SYDNEY, AUSTRALIA: Genesis, a mining company, wants to buy all the shares of Dacian, another mining company, that it does not own yet (about 80% of Dacian’s shares). Genesis has made a formal offer to Dacian’s shareholders, which has been approved by Dacian’s board. The offer is as follows:
- For each share of Dacian that they own, the shareholders will get 0.1685 shares of Genesis. This means that each Dacian share is worth $0.235, and the total value of Dacian is $286 million.
- If Genesis gets more than 95.1% of Dacian’s shares, the shareholders will get 0.1935 shares of Genesis for each share of Dacian. This means that each Dacian share is worth $0.27, and the total value of Dacian is $328 million. This is a very good deal for the shareholders, as it is much higher than the current market price of Dacian’s shares, which was $0.125 on October 13, 2023.
- The offer is valid only if Genesis gets at least 90% of Dacian’s shares.

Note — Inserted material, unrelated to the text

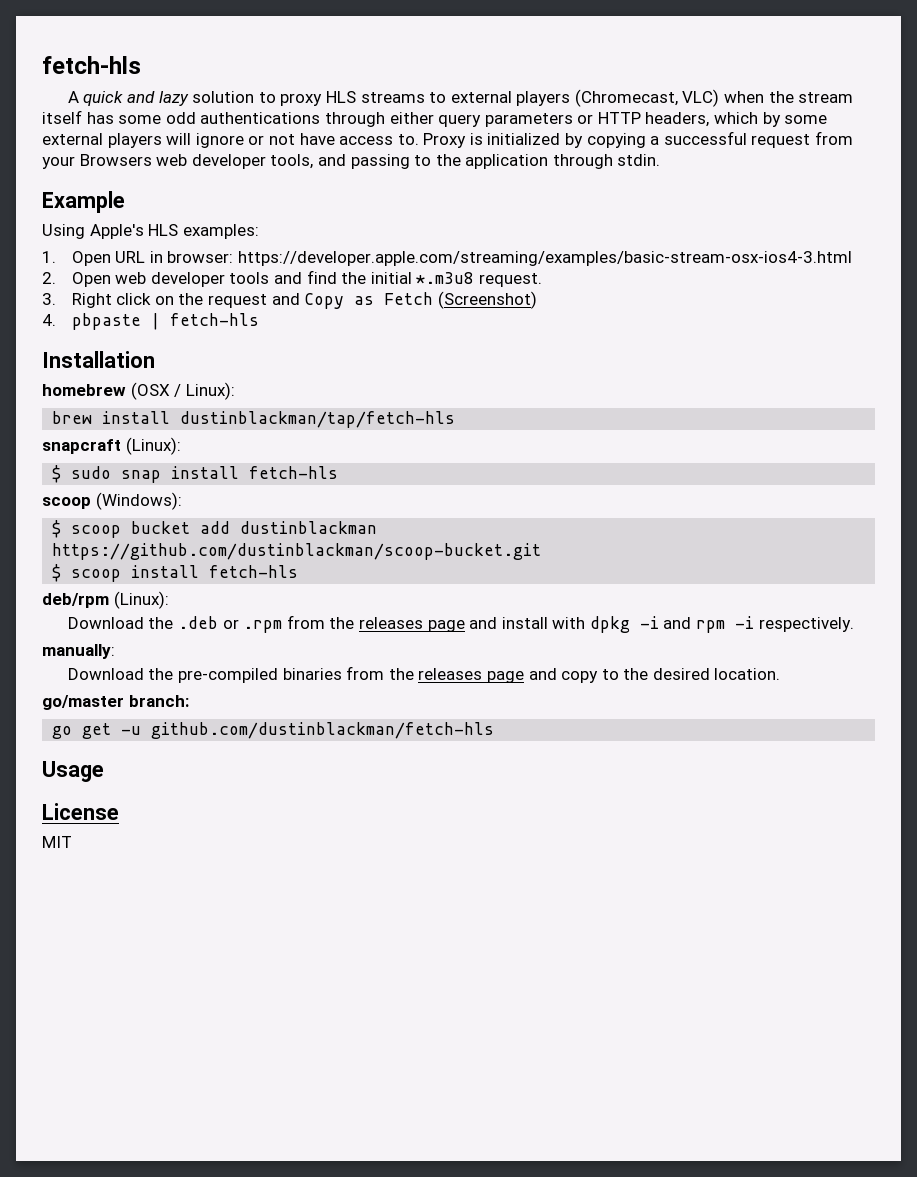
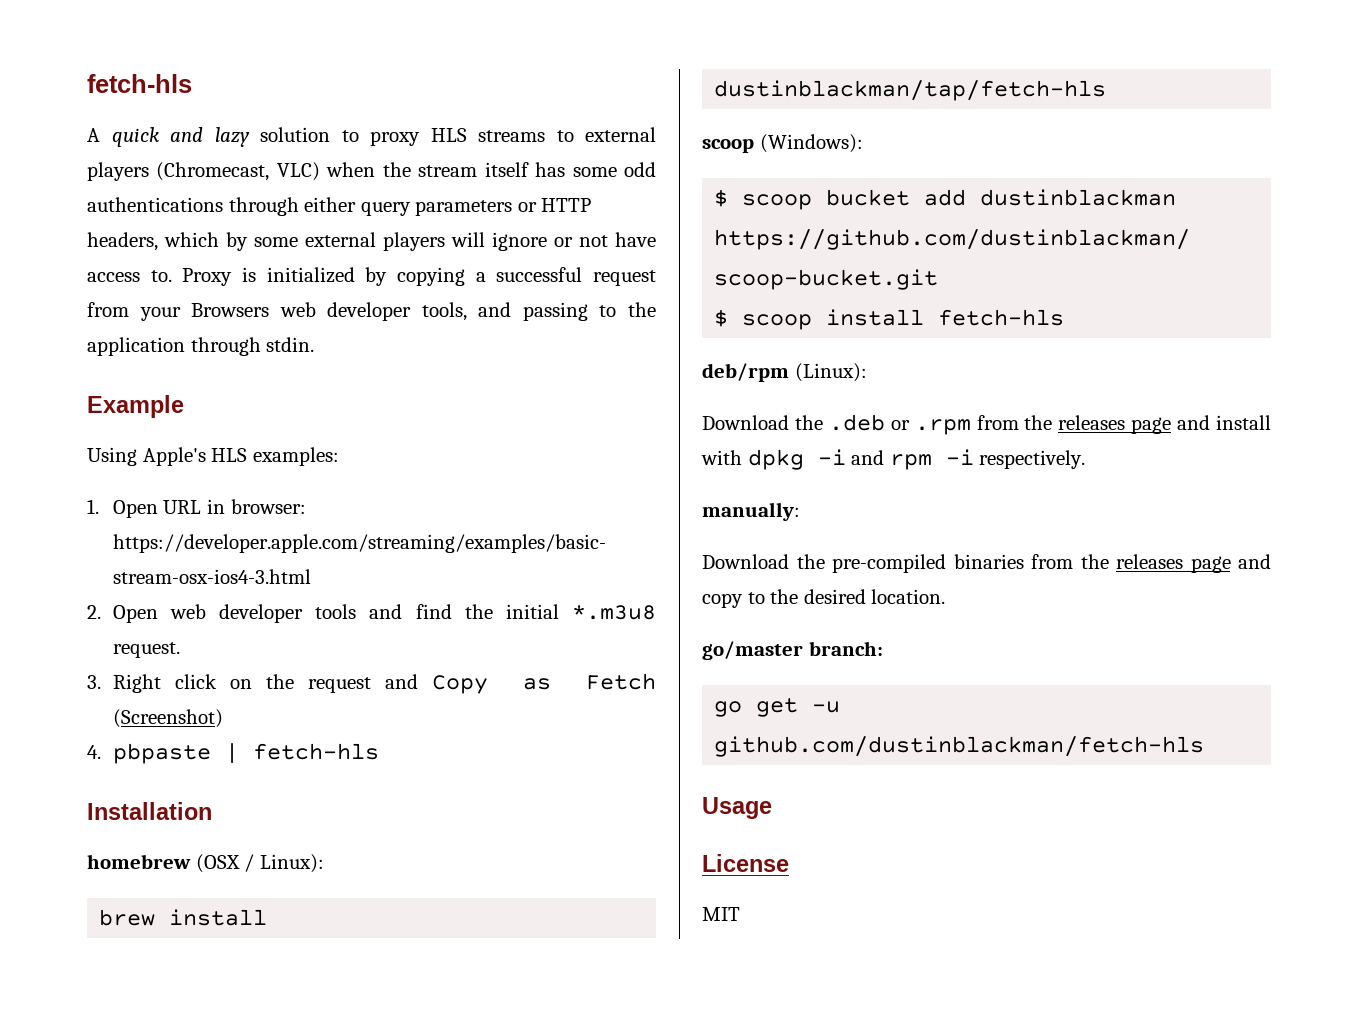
[42,437,181,455] [52,465,339,483] // snapcraft (Linux): // $ sudo snap install fetch-hls -> (1107, 90) none

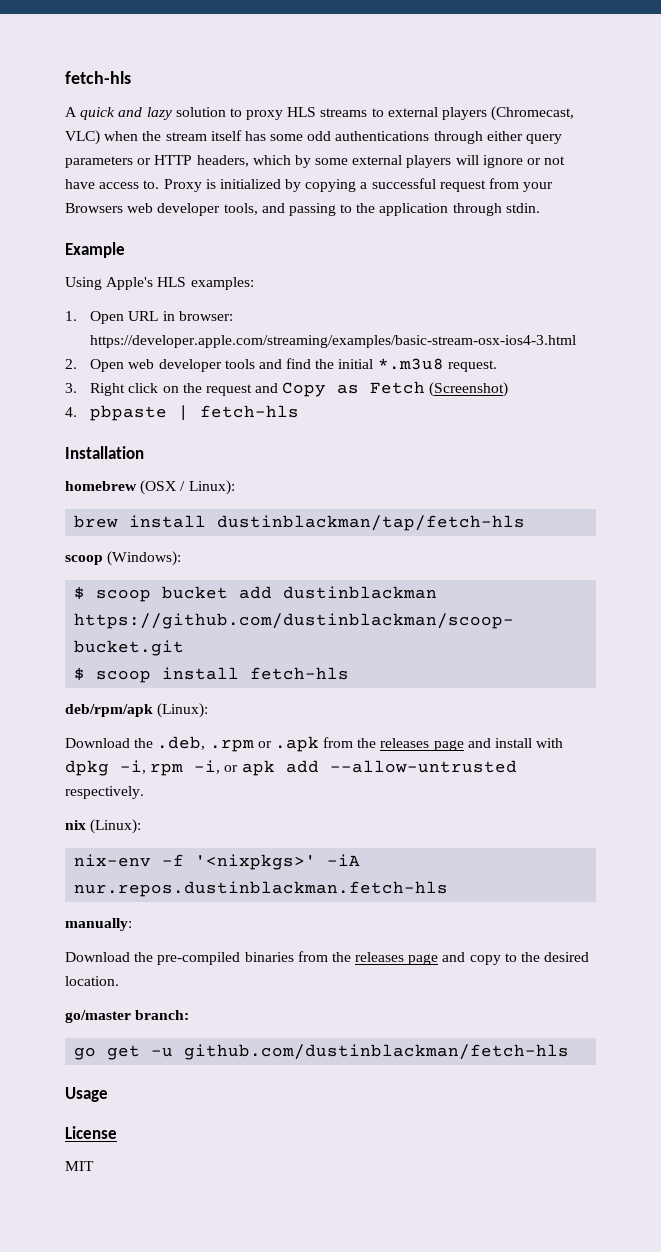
[702,363,789,382] deb/rpm -> [65,704,153,717] deb/rpm/apk
[828,414,971,435] .deb or .rpm -> [157,736,319,752] .deb, .rpm or .apk
[817,449,1086,470] -i and rpm -i respectively. -> [120,760,517,776] [65,786,144,799] [65,819,142,834] [74,854,361,870] [74,881,449,897] -i, rpm -i, or apk add --allow-untrusted respectively. // nix (Linux): // nix-env -f '<nixpkgs>' -iA nur.repos.dustinblackman.fetch-hls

- Genesis has already secured the support of some of Dacian’s shareholders, who own about 1.66% of Dacian’s shares.
Dacian Independent Non-Executive Chairman, Craig McGown, said of the Offer: “In addition to a significant premium, the Offer provides Dacian shareholders with the opportunity to become shareholders of a company with significantly increased scale and demonstrated operational capability that is focussed on the Leonora and Laverton regions of Western Australia.
“On successful completion of the Offer, Dacian shareholders will continue to have exposure to the future upside associated with Dacian’s assets which ore highly complementary to Genesis’ existing portfolio, whilst mitigating and diversifying their risks by becoming part of a larger, and more diversified gold company.
“The Independent Board Committee of Dation has carefully considered the Offer and encourages all Dacian shareholders to accept the Offer, in the absence of a superior proposal and subject to an Independent Expert concluding and continuing to conclude that the Offer is fair and reasonable or not fair but reasonable.”